THE COMIQUES September, 1846

Potier, having grown old, played at the Porte Saint Martin towards the close of his life. He was the same in the street as he was on the stage. Little boys would follow him, saying: “There is Potier!” He had a small cottage near Paris and used to come to rehearsals mounted on a small horse, his long thin legs dangling nearly to the ground.

Tiercelin was a Hellenist. Odry is a connoisseur of chinaware. The elephantine Lepeintre junior runs into debt and lives the life of a coquin de neuveu.

Alcide Tousez, Sainville and Ravel carry on in the green room just as they do on the stage, inventing cock-and-bull yarns and cracking jokes.

Arnal composes classic verse, admires Samson, waxes wrath because the cross has not been conferred upon him. And, in the green room, with rouge on his nose and cheeks and a wig on his head, talks, between two slaps in the face given or received, about Guizot’s last speech, free trade and Sir Robert Peel; he interrupts himself, makes his entry upon the stage, plays his part, returns and gravely resumes: “I was saying that Robert Peel – ”

Poor Arnal recently was driven almost insane. He had a mistress whom he adored. This woman fleeced him. Having become rich enough she said to him: “Our position is an immoral one and an end must be put to it. An honest man has offered me his name and I am going to get married.” Arnal was disconsolate. “I give you the preference,” said the belle, “marry me.” Arnal is married. The woman left him and has become a bourgeoise. Arnal nearly lost his reason through grief. This does not prevent him from playing his pasquinades every night at the Vaudeville. He makes fun of his ugliness, of his age, of the fact that he is pitted with small-pox – laughs at all those things that prevented him from pleasing the woman he loved, and makes the public laugh – and his heart is broken.

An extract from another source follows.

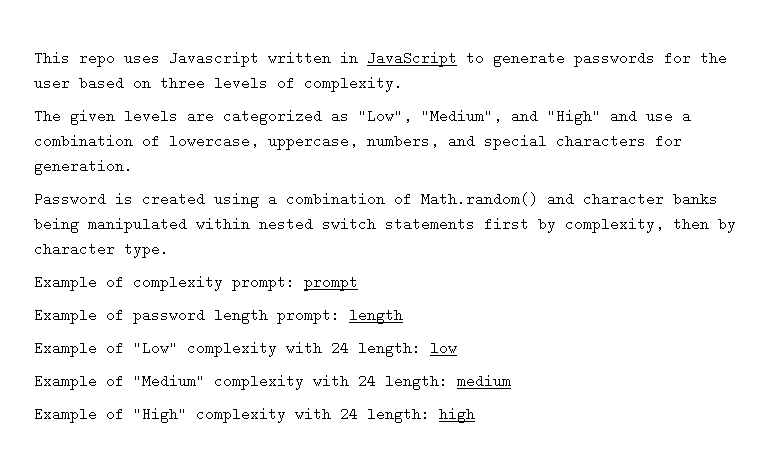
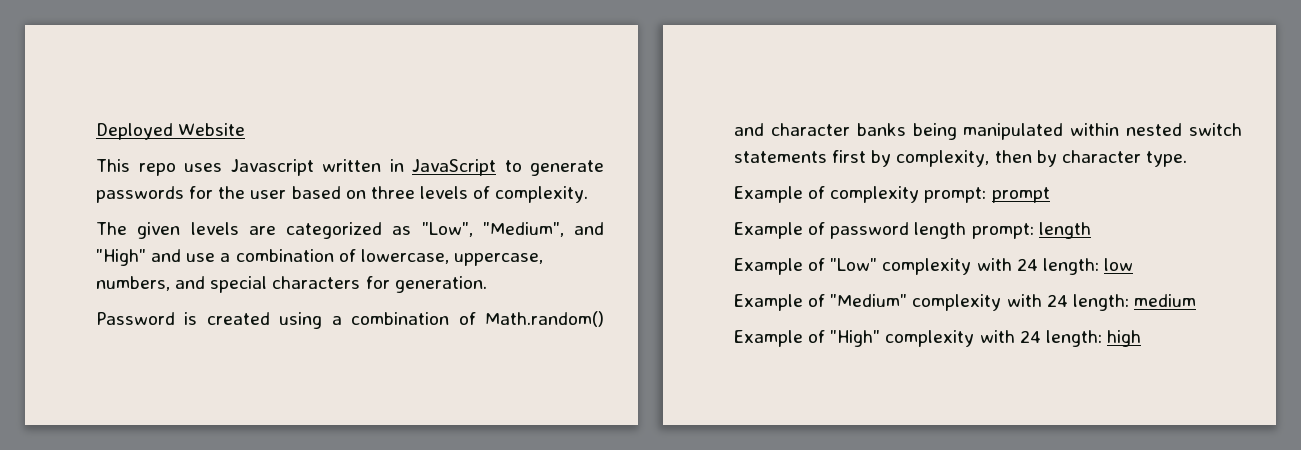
(34, 58) none -> [96,123,246,140] Deployed Website //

Poor red queue! What eternal and incurable sorrows there be in the gaiety of a buffoon! What a lugubrious business is that of laughter!

MADEMOISELLE GEORGES. October, 23, 1867

Mlle. George came to see me to-day. She was sad, and elegantly dressed in a blue dress with white stripes. She said: “I am weary and disgusted. I asked for Mars’ reversion. They granted me a pension of two thousand francs which they do not pay. Just a mouthful of bread, and even that I do not get a chance to eat! They wanted to engage me at the Historique (at the Théâtre Historique). I refused. What could I do there among those transparencies! A stout woman like me! Besides, where are the authors? Where are the pieces? Where are the roles? As to the provinces, I tried touring last year, but it is impossible without Harel.4 I don’t know how to manage actors. How do you think I can get on with these evil doers? I was to have finished the 24th. I paid them on the 20th, and fled. I returned to Paris to visit poor Harel’s tomb. It is frightful, a tomb! It is horrible to see his name there on the stone! Yet I did not weep. I was dry-eyed and cold. What a strange thing is life! To think that this man who was so clever, so witty, should die an idiot! He passed his days doing like this with his fingers. Not a spark of reason remained. It is all over. I shall have Rachel at my benefit; I shall play with her that chestnut “Iphigênie”. We shall make money, but I don’t care. Besides, I’m sure she wouldn’t play Rodogune! I will also play, if you will permit me, an act of “Lucrèce Borgia”. You see, I am for Rachel; she is an artful one, if you like. See how she checkmates those rascally French actors! She renews her engagements, assures for herself pyrotechnics, vacations, heaps of gold. When the contract is signed she says: “By the bye, I forgot to tell you that I have been enceinte for four months; it will be five months before I am able to play.” She does well. If I had done the same thing I shouldn’t have to die like a dog on a litter of straw. Tragedians, you see, are comedians after all. That poor Dorval, what has become of her, do you know? There is one to be pitied, if you like! She is playing I know not where, at Toulouse, at Carpentras, in barns, to earn her living! She is reduced like me to showing her bald head and dragging her poor old carcass on badly planed boards behind footlights of four tallow candles, among strolling actors who have been to the galleys, or who ought to be there! Ah! Monsieur Hugo, all this is nothing to you who are in good health and well off, but we are poor miserable creatures!”

TABLEAUX VIVANTS

In the year 1846 there was a spectacle that caused a furore in Paris. It was that afforded by women attired only in pink tights and a gauze skirt executing poses that were called tableaux vivants, with a few men to complete the groups. This show was given at the Porte Saint Martin and at the Cirque. I had the curiosity one night to go and see the women behind the scenes. I went to the Porte Saint Martin, where, I may add in parentheses, they were going to revive “Lucrêce Borgia”. Villemot, the stage manager, who was of poor appearance but intelligent, said: “I will take you into the gynecium.”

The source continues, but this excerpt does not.